Nous nous trouvons dans un système qui avait été conçu pour la reconstruction après la Seconde Guerre mondiale en 1945. « Puissions-nous ne plus jamais connaître le fléau de la guerre ». Mais c’est le cas. Et les mêmes principes que nous avons appliqués à l’époque, qui consistaient à dire que les gens devaient avoir accès aux ressources pour reconstruire leur vie, sont exactement les mêmes principes que nous devons appliquer aujourd’hui pour dire que nous avons besoin d’un financement à long terme pour notre développement, où que nous soyons dans le monde.

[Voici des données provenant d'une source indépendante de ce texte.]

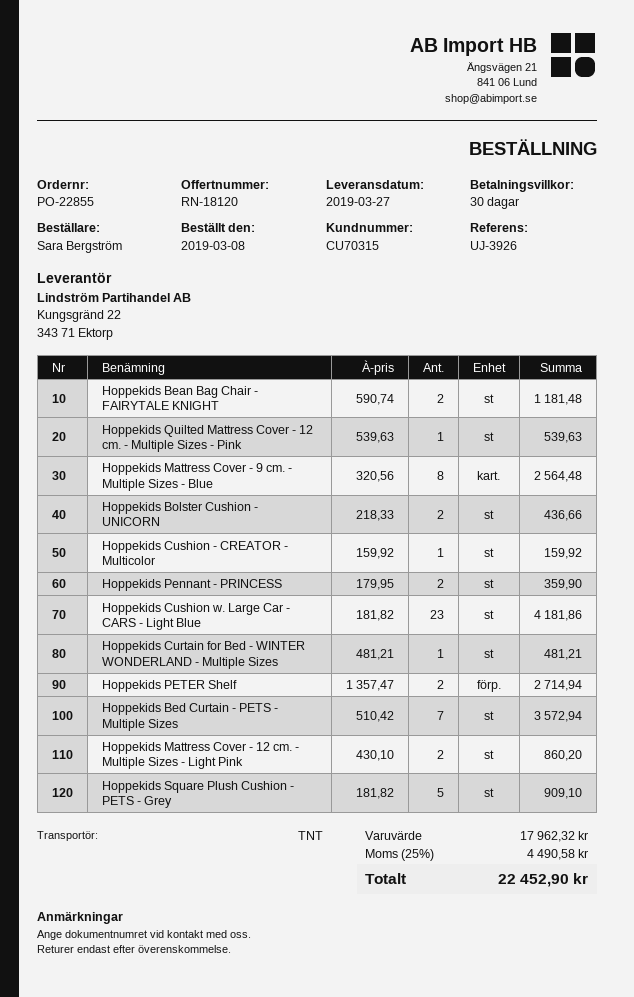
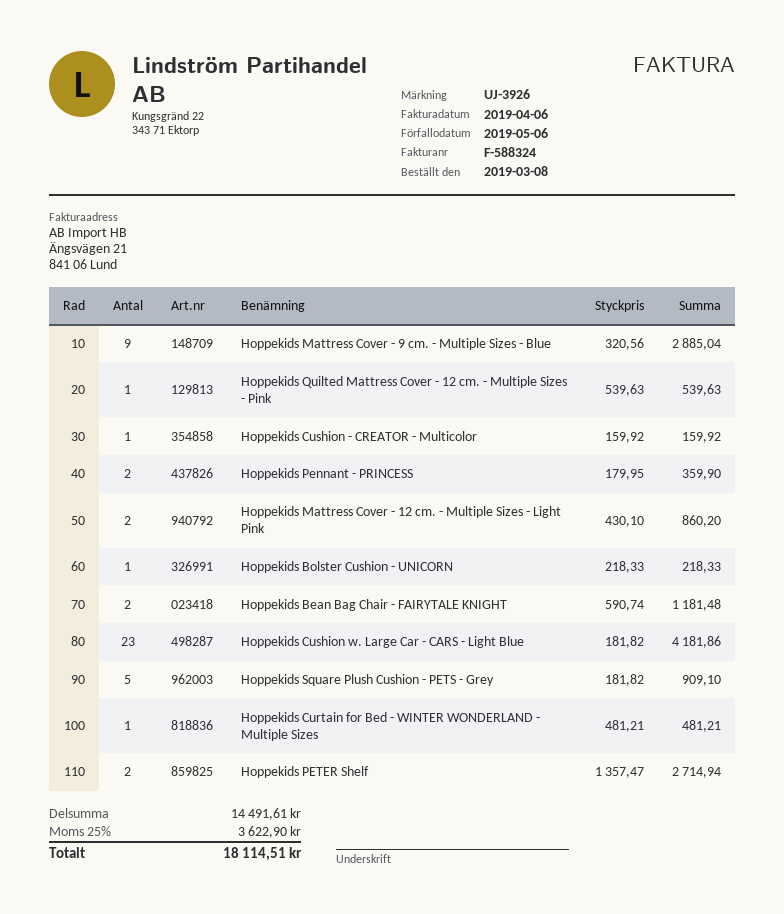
Hoppekids Mattress Cover - 9 cm. - Multiple Sizes - Blue: 8 x 320.56 = 2564.48 -> 9 x 320.56 = 2885.04
Hoppekids Bolster Cushion - UNICORN: 2 x 218.33 = 436.66 -> 1 x 218.33 = 218.33
Hoppekids Bed Curtain - PETS - Multiple Sizes: 7 x 510.42 = 3572.94 -> none
subtotal: 17962.32 -> 14491.61
tax: 25% = 4490.58 -> 25% = 3622.90
total: 22452.90 -> 18114.51

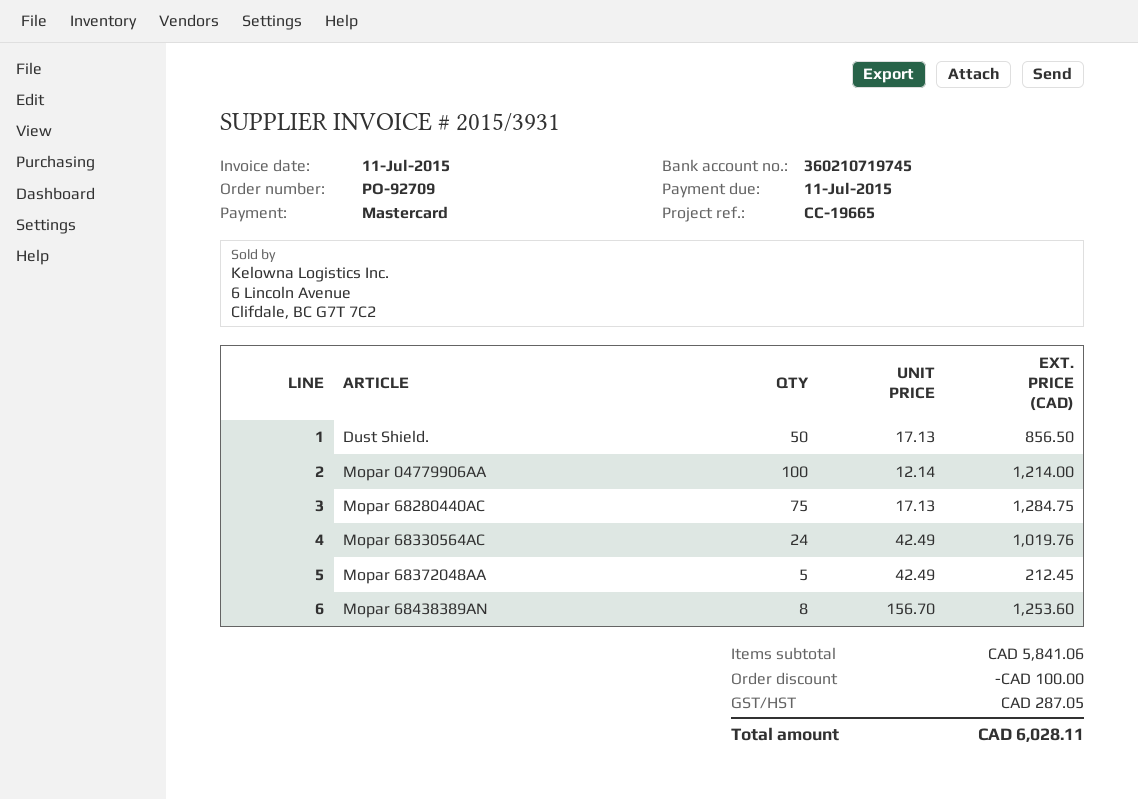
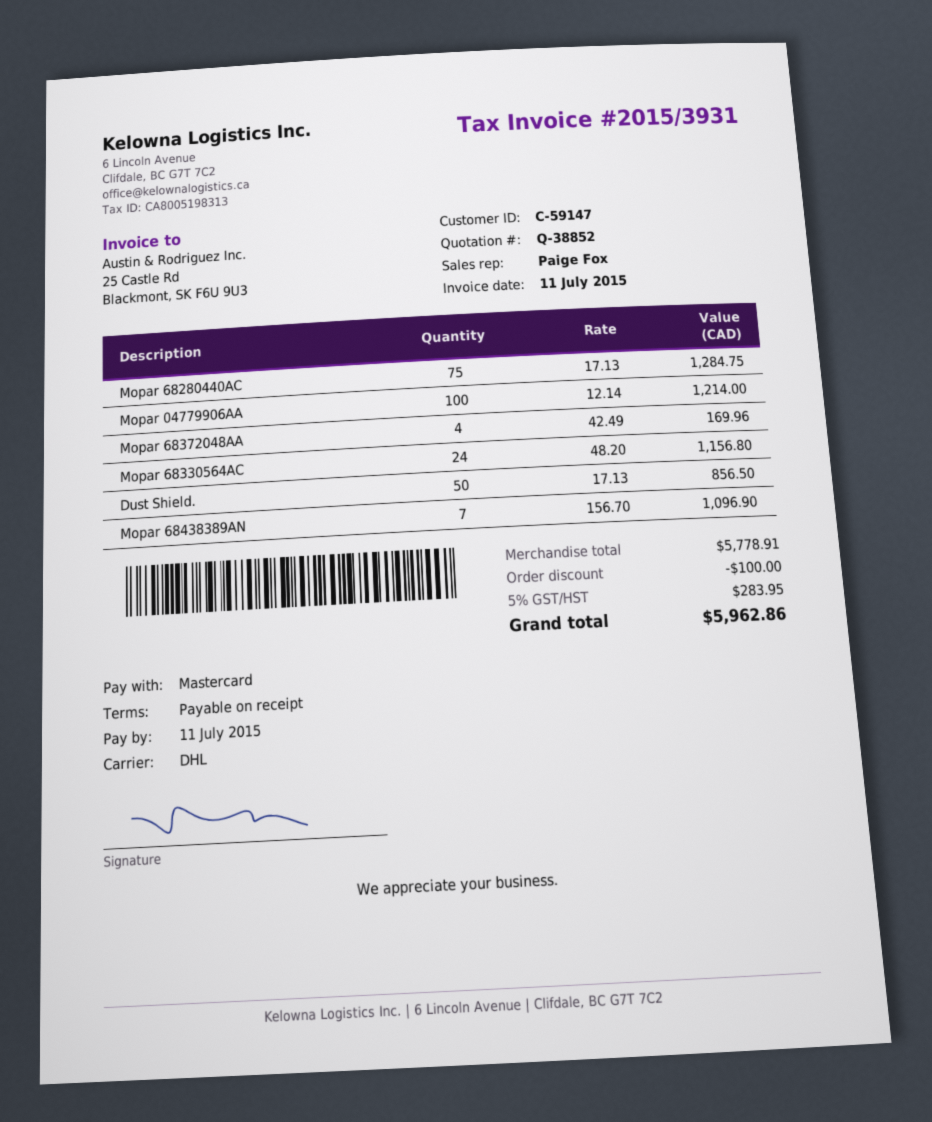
Mopar 68330564AC: 24 x 42.49 = 1019.76 -> 24 x 48.20 = 1156.80
Mopar 68372048AA: 5 x 42.49 = 212.45 -> 4 x 42.49 = 169.96
Mopar 68438389AN: 8 x 156.70 = 1253.60 -> 7 x 156.70 = 1096.90
subtotal: 5841.06 -> 5778.91
tax: 287.05 -> 283.95
total: 6028.11 -> 5962.86

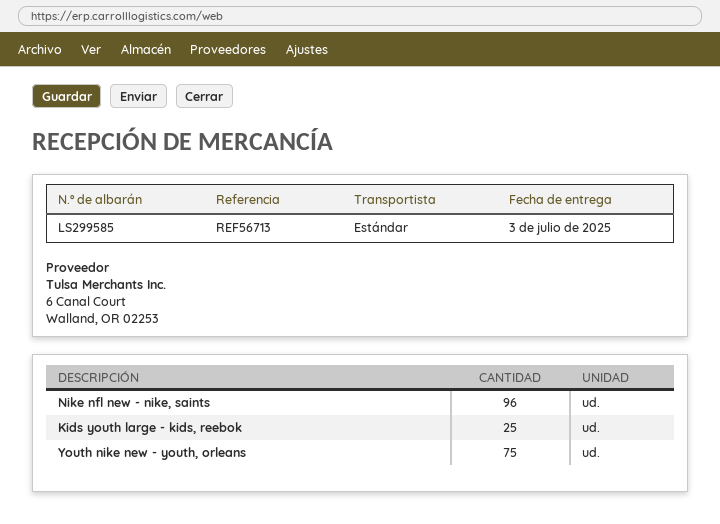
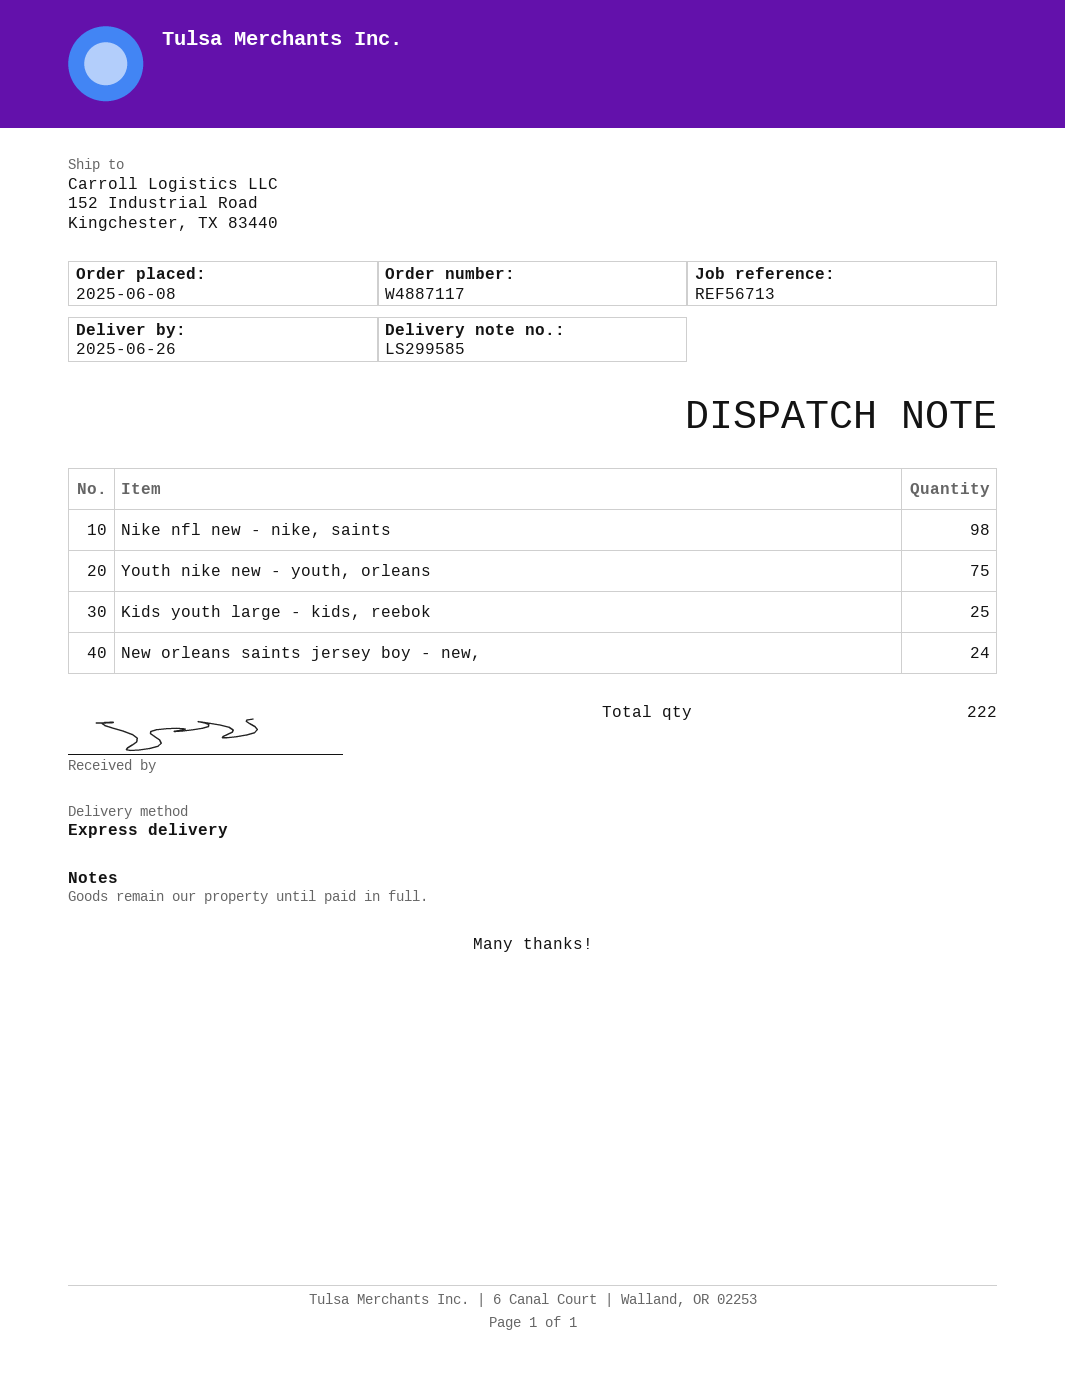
delivery date: 2025-07-03 -> 2025-06-26
shipping method: standard -> express
Nike nfl new - nike, saints: 96 -> 98
New orleans saints jersey boy - new,: none -> 24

J’espère que cette accélération se produira parce que nous comprendrons tous qu’une menace existentielle pèse sur notre existence, avec une hausse de température mondiale de 1,5 degré, et que les gens ne resteront plus les bras croisés.
Et leur réaction dépend du degré d’injustice qu’ils estiment subir de la part de leurs dirigeants locaux, nationaux et internationaux. Nous vivons donc dans un monde très connecté. Les jeunes sont pleins d’énergie. Ils sont inquiets parce qu’ils ne voient pas d’avenir.
Si je reviens à la genèse de nombreux terroristes, ils ne naissent pas. C’est un environnement qui exclut, un environnement d’injustice, un environnement sans espoir.
Et donc, un jeune se retrouve une proie facile pour ceux qui voudraient le perturber, d’une manière qui est regrettable.
J’ai donc bon espoir que nous n’ayons jamais été aussi bien équipés dans un monde où nous disposons des ressources nécessaires pour faire ce qu’il faut. Nous disposons d’un cadre et d’un chemin formidables pour y parvenir grâce aux ODD. Et je pense que nous devrions nous lever et courir ce dernier kilomètre pour ensuite tenir la promesse des ODD.